Like their Marine Corps counterparts on the yard, SWOs must take active steps to get midshipmen excited and interested in the surface warfare community. Compared with the Marine presence on the yard, the SWOs are severely lacking. The Marines hold a military occupational specialty (MOS) mixer once a semester and also fly in helicopters for static display on Hospital Point. This gives midshipmen the chance to interact with Marine officers and enlisted members from off the yard from many backgrounds. Midshipmen can even join a Marine Corps–focused extracurricular activity called the Semper Fi Society. The organization hosts monthly speakers and physical training events, and participating midshipmen improve their chances for service selection into the Marine Corps. SWOs on the yard should hold “SWOcials” that, just like MOS mixers, are fun for midshipmen and make them feel comfortable in the community. By taking a page from the Marine Corps’ book and bringing in speakers once a semester, SWOs assigned to the Academy would generate more interest in their community among midshipmen.

An existing SWO community asset is the Academy’s yard patrol (YP) squadron. It advertises itself as the premier SWO organization on the yard—but this is not enough. In the Class of 2019, only one of five first-class midshipmen in the YP squadron commissioned into the surface warfare community. Thus, even within the organization dedicated to turning out SWOs, there is only a 20 percent success rate in selling the community to midshipmen. If the YP squadron were to become more vocal about what it does, it would attract more interest.
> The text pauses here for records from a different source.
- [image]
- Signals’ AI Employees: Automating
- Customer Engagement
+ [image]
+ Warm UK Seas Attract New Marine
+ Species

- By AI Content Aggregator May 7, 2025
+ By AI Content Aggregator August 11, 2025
Surface warfare officers are highly skilled, hardworking, and dedicated to protecting the United States, and they should be viewed that way at the Naval Academy. Improving and fine-tuning Academy programs can restore the reputation of the community, making it a service selection option of choice.  

1. Michelle K. Fuccy, Daniel C. Ganster, and Milan Pagon, “Social Undermining in the Workplace,” The Academy of Management Journal 45, no. 2 (2002): 331–51.
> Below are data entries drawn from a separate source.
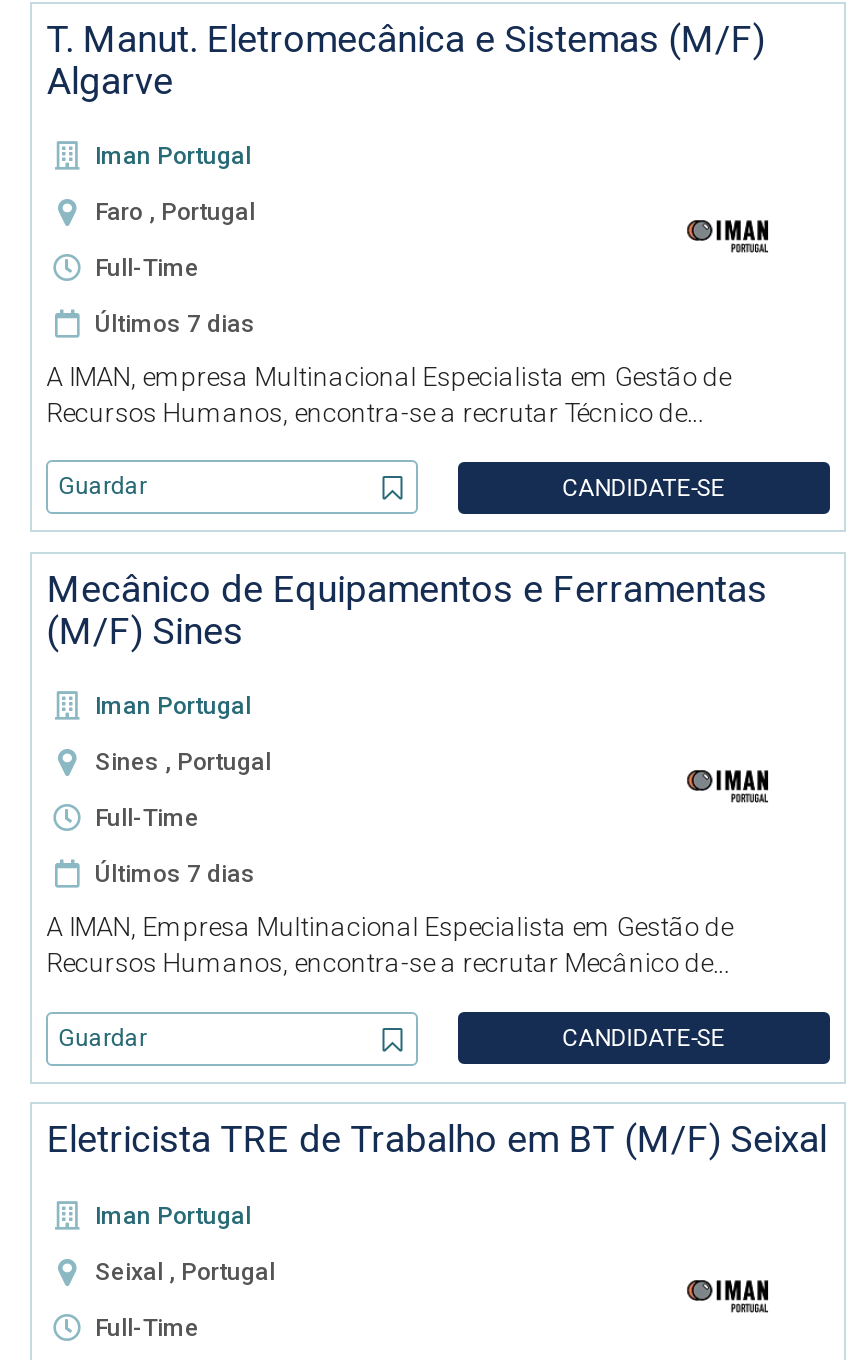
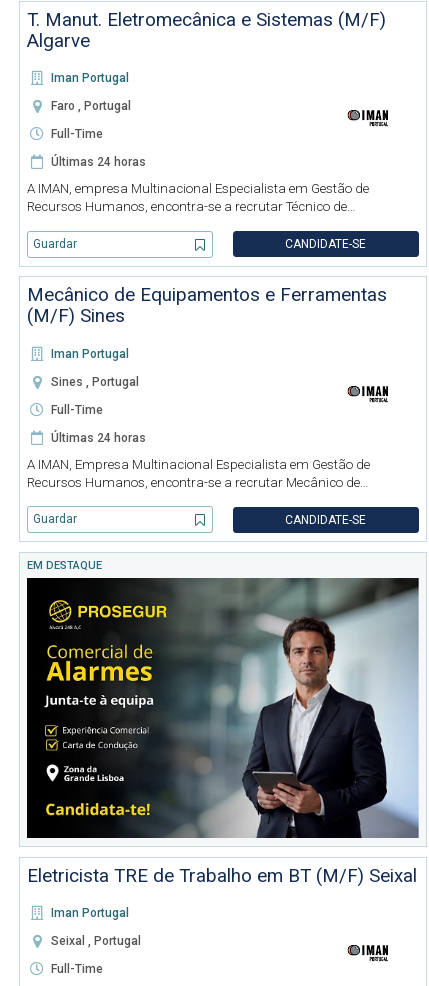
- Últimos 7 dias
+ Últimas 24 horas

- Últimos 7 dias
+ Últimas 24 horas

+ [image]

+ EM DESTAQUE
2. John Kammemeyer-Mueller et al., “Support, Undermining, and Newcomer Socialization: Fitting in During the First 90 Days,” The Academy of Management Journal 56, no. 4 (2013): 1104–24.
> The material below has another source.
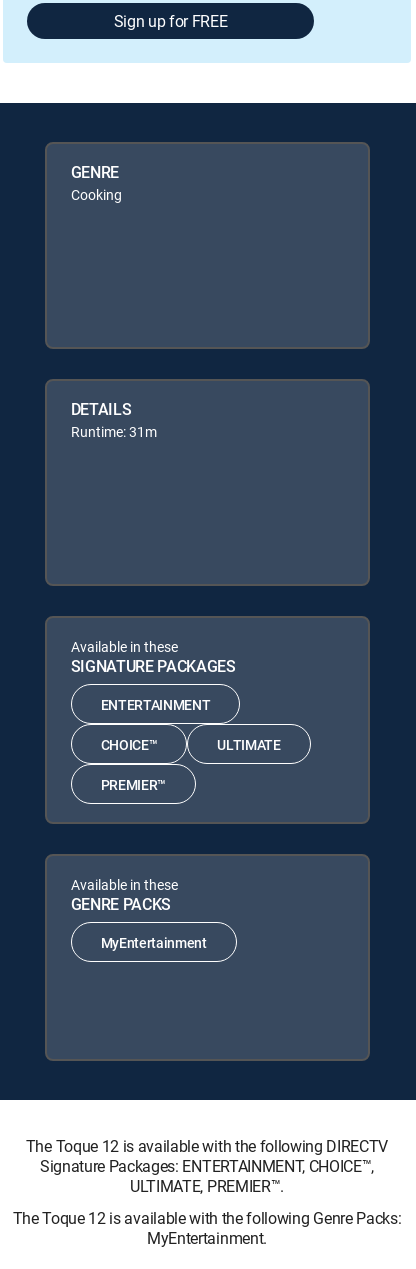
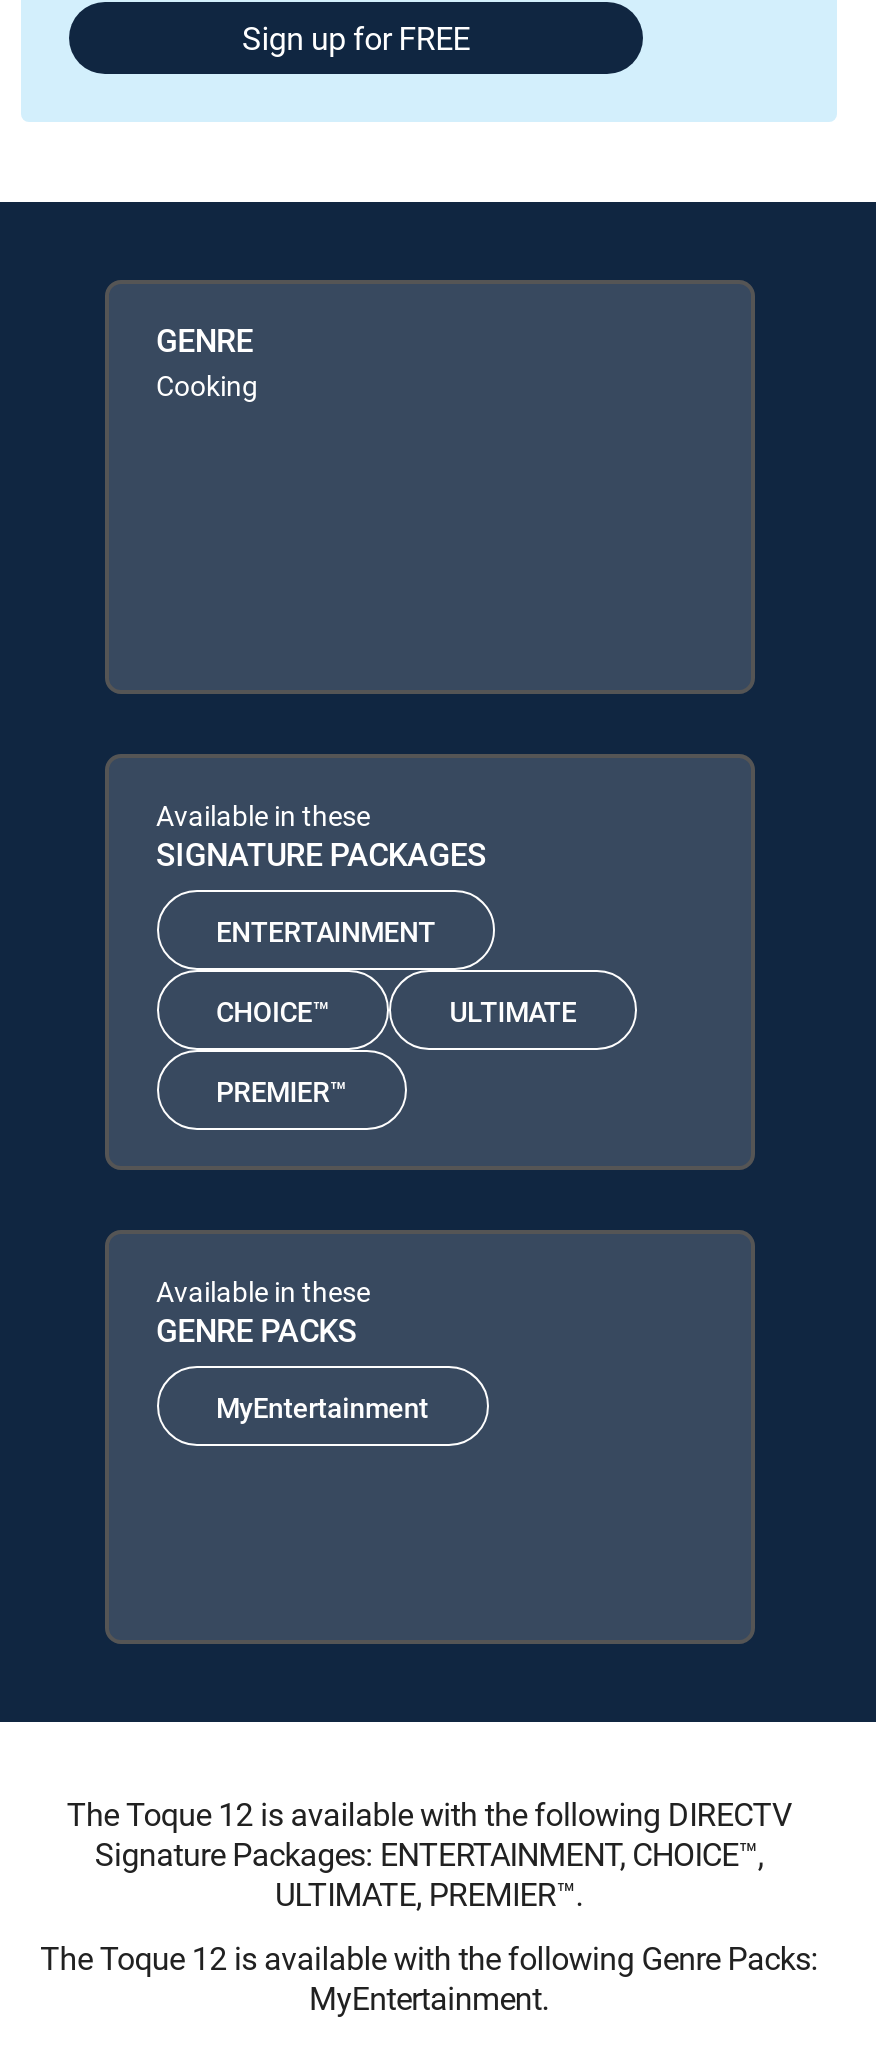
- DETAILS
- Runtime: 31m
3. Author’s interview with Jacob Santer, U.S. Naval Academy, 26 February 2019.

4. Author’s interview with Andrew Obst, U.S. Naval Academy, 27 February 2019.

5. Roy F. Baumeister et al., “Bad Is Stronger than Good,” Review of General Psychology 5, no. 4 (2001): 323.

6. Ebbe B. Ebbesen, Glenn L. Kjos, and Vladimir Konečni, “Spatial Ecology: Its Effects on the Choice of Friends and Enemies,” Journal of Experimental Social Psychology 12, no. 6 (November 1976): 505–18.

Ensign Noah Johnston, U.S. Navy

Ensign Johnston is a 2019 graduate of the U.S. Naval Academy. He selected surface warfare and will report to the USS Leyte Gulf (CG-55) in Norfolk, Virginia.